Figure 1a shows the sorption capacity in % based on the first value of the control samples made of cellulose fibers with starch without hemp fibers. The absolute sorption capacity in g g−1 has been published in Figure 5 in [14]. At a compression of 90%, the sorption capacity of crude oil drops significantly by up to 43% after the first cycle. After the second cycle, the sorption capacity fell to 30% and remained at this level in subsequent cycles. For the samples with the highest concentration of cellulose and starch, K0.5-P5, the drop in sorption capacity was lower, presumably due to their higher density and lower porosity. The maximum crude oil sorption capacity of these samples drops by 61% after the first compression and reaches 44% initial efficiency after the fifth compression.
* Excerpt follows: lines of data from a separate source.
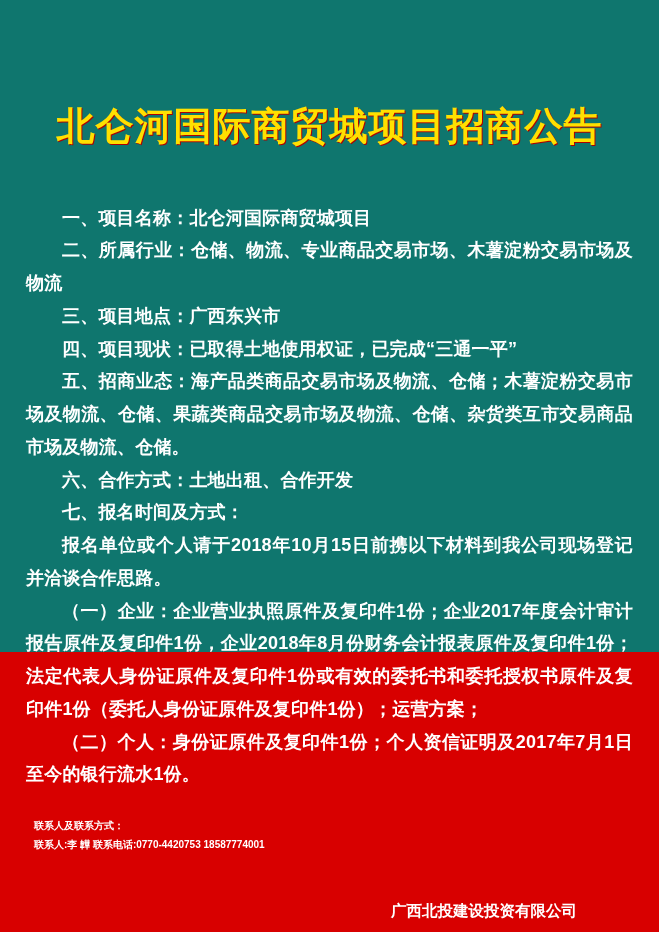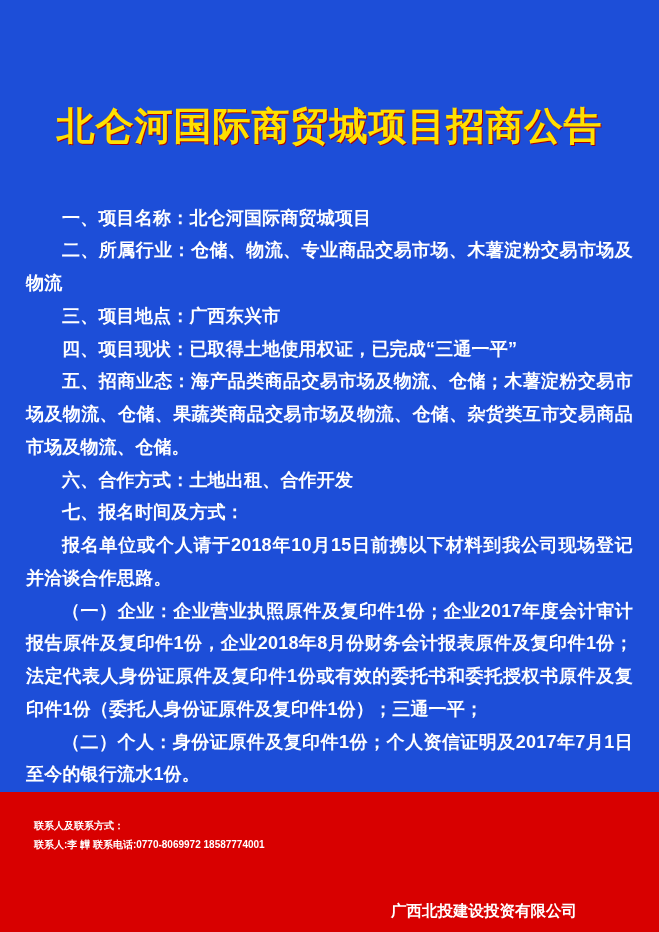--- a/index.html
+++ b/index.html
@@ -9,22 +9,22 @@
   body {
     width: 659px;
     height: 932px;
     background: #d80000;
     font-family: "Liberation Sans", sans-serif;
     overflow: hidden;
   }
   .poster {
     position: relative;
     width: 659px;
-    height: 792px;
-    background: #1d4ed8;
+    height: 652px;
+    background: #0f766e;
     box-sizing: border-box;
     padding: 0 26px;
   }
   .title {
     text-align: center;
     color: #ffe000;
     font-size: 38px;
     font-weight: bold;
     letter-spacing: 1px;
     padding-top: 104px;
@@ -75,27 +75,27 @@
 
   <div class="body-block">
     <p class="p">一、项目名称：北仑河国际商贸城项目</p>
     <p class="p">二、所属行业：仓储、物流、专业商品交易市场、木薯淀粉交易市场及物流</p>
     <p class="p">三、项目地点：广西东兴市</p>
     <p class="p">四、项目现状：已取得土地使用权证，已完成“三通一平”</p>
     <p class="p">五、招商业态：海产品类商品交易市场及物流、仓储；木薯淀粉交易市场及物流、仓储、果蔬类商品交易市场及物流、仓储、杂货类互市交易商品市场及物流、仓储。</p>
     <p class="p">六、合作方式：土地出租、合作开发</p>
     <p class="p">七、报名时间及方式：</p>
     <p class="p">报名单位或个人请于2018年10月15日前携以下材料到我公司现场登记并洽谈合作思路。</p>
-    <p class="p">（一）企业：企业营业执照原件及复印件1份；企业2017年度会计审计报告原件及复印件1份，企业2018年8月份财务会计报表原件及复印件1份；法定代表人身份证原件及复印件1份或有效的委托书和委托授权书原件及复印件1份（委托人身份证原件及复印件1份）；三通一平；</p>
+    <p class="p">（一）企业：企业营业执照原件及复印件1份；企业2017年度会计审计报告原件及复印件1份，企业2018年8月份财务会计报表原件及复印件1份；法定代表人身份证原件及复印件1份或有效的委托书和委托授权书原件及复印件1份（委托人身份证原件及复印件1份）；运营方案；</p>
     <p class="p">（二）个人：身份证原件及复印件1份；个人资信证明及2017年7月1日至今的银行流水1份。</p>
   </div>
 
   <div class="contact-block">
     <div>联系人及联系方式：</div>
-    <div>联系人:李  韡    联系电话:0770-8069972    18587774001</div>
+    <div>联系人:李  韡    联系电话:0770-4420753    18587774001</div>
   </div>
 
   <div class="sign-block">
     <div>广西北投建设投资有限公司</div>
     <div>2018年9月28日</div>
   </div>
 
 </div>
 
 </body></html>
The reason for the large reduction in absorption capacity after the first cycle is the massive structural collapse after the first compression, which causes the pores to collapse as an oil absorption medium [17].
By evaluating the data shown in Figure 2a, it can be seen that the aerogel samples containing hemp fiber showed similar results to the control samples. After the second cycle, a decrease in sorption efficiency was observed for samples of all cellulose concentrations. The sorption capacity of the sample with the lowest K0.05-KA0.05-P1 cellulose concentration was 57% after the second compression cycle and reached 34% after all five cycles. Meanwhile, the sorption capacity of the K0.25-KA0.25-P5 aerogels with the highest concentration (K0.25-KA0.25-P5) was 51 after the second cycle and reached 35% after all cycles. A possible explanation for the higher sorption capacity observed in the cellulose aerogel samples containing hemp fibers during the second compression-regeneration cycle, compared to cellulose aerogels without hemp fibers, could be attributed to the nature of hemp fibers derived from agricultural residue. These fibers are not delignified and thus maintain greater stiffness compared to cellulose sourced from heavily processed paper. Consequently, cellulose aerogels incorporating hemp fibers may exhibit enhanced mechanical resilience, enabling them to better withstand the applied mechanical stress. During the tests, the aerogel returning to its original position easily sorbed the oil on the foil plate, causing weight inaccuracy.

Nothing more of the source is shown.